CI Lint PR title failed Title doesn't start with one of the 7 prefixes, or starts with Title Case. Edit the PR title. Lowercase verb after the colon, or all-caps initialism.
CI Version bump check failed pyproject.toml [project].version is unchanged from the base branch. Bump pyproject.toml + the matching [[package]] block in uv.lock.
CI Tests required failed feat:/fix: PR touched src/ without touching tests/. Add a test. If genuinely test-exempt, use chore: / refactor: instead.
CI File length failed A .py file > 300 lines or a function > 50 stmts / 12 branches. Split. There is no # noqa exemption.
CI src/ README audit failed A package missing README, < 200 bytes, or missing ## Key interfaces. Add or extend the README.
CI Aspirational ticket cite failed A *Aspirational line in docs/INVARIANTS.md cites no ticket. File the ticket and add the cite, or remove the marker line if the rule is now enforced.
CI Action pinning audit failed A uses: line doesn't match the bucket policy. First-party = major tag; setup-uv = patch tag; third-party = SHA + # vN.M.P comment.
Local commit rejected by commitizen Commit message doesn't match <type>(<scope>): <subject>. Re-run with the correct shape.
Coverage failed Test coverage on src/ dropped below 75 %. Add tests for the lines flagged in the report.

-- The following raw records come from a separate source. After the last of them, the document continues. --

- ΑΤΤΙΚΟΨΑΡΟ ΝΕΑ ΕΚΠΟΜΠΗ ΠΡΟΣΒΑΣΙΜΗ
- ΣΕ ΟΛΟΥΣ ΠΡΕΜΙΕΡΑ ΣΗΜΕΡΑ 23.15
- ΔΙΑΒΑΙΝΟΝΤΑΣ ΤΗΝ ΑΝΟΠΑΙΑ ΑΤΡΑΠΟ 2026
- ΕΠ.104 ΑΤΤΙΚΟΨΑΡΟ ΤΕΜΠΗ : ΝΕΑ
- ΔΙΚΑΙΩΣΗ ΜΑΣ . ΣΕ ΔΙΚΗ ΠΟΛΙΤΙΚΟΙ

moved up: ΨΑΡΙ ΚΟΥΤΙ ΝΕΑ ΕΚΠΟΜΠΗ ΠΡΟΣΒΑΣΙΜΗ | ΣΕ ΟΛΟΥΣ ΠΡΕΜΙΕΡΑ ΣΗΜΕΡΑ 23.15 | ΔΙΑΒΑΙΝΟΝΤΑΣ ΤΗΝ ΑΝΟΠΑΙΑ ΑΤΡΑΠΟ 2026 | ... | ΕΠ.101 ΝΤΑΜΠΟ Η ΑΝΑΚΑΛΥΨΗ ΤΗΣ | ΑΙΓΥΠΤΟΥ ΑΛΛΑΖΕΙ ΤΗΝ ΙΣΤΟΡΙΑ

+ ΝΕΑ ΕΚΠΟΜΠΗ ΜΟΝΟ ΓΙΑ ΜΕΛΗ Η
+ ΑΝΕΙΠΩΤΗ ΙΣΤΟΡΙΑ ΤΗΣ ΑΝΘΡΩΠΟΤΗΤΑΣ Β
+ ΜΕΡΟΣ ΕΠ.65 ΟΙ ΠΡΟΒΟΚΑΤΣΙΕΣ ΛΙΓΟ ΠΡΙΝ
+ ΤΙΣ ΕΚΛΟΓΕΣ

Rule of thumb. If a check rejects a change, the rejection message names the file, the line, and the rule. Read it carefully before reaching for an override flag — there is almost always a real bug under it.


12. Setup checklist for your harness maintainer

  • Install dependencies. uv sync --extra dev.
  • Wire pre-commit. uv run pre-commit install --hook-type pre-commit --hook-type commit-msg.
  • (Opt-in) Wire agent-level hooks. cp .claude/settings.local.json.example .claude/settings.local.json.
  • Verify CI is green on a no-op PR before merging real work.
  • Apply branch protection by setting a BRANCH_PROTECTION_TOKEN secret with admin:repo scope and triggering branch-protection.yml. The default GITHUB_TOKEN cannot edit branch protection on the repo it runs in.
  • (Opt-in) Set LLM_* secrets for the eval harness when you flip eval-nightly.yml to schedule:.
  • (Opt-in) Provision RELEASE_BOT_TOKEN so changelog-rollup.yml's auto-PR triggers its own CI matrix on creation. Falls back to GITHUB_TOKEN (auto-PR opens, only the auto-CI is lost).

13. Glossary

Term What it is
Pydantic Python library for runtime data validation. The basis of every contract in this repo.
mypy Static type checker. Strict mode refuses missing/implicit annotations.
ruff Fast Rust-based Python linter and formatter. Catches style + dead code + security smells.
import-linter Checks the import graph against declared contracts (layered, forbidden).
pre-commit Framework that registers itself as a git hook so configured checks run before every commit.
GitHub Actions GitHub's built-in CI. Workflows under .github/workflows/ run on triggers.
Conventional commits <type>(<scope>): <subject> shape with a fixed type set (this repo allows 7).
Semantic versioning MAJOR.MINOR.PATCH — each component conveys the kind of change.
OpenTelemetry (OTel) Vendor-neutral standard for traces, metrics, logs. The repo follows gen_ai.* and db.* semantic conventions for attribute names.
CycloneDX An SBOM format. Generated per release and attached to the GitHub Release.
gitleaks Pattern-based secret scanner.
Beads Optional local issue queue used for dependency-aware execution and handoffs; GitHub Issues remain canonical.

14. Where to go next

Doc What it covers
HARNESS.md The engineer-facing map — same surface, terser, more linkable.
INVARIANTS.md The numbered rules in full.
BOUNDARIES.md The dependency graph + the layer rules.
ARCHITECTURE.md The system design — components, request flow.
SECURITY.md Threat model + defence-in-depth mapping.
EVAL_HARNESS.md The eval flywheel.
BEADS.md Optional local Beads queue layered under GitHub Issues.
DEVELOPMENT.md Local setup, branching, releases.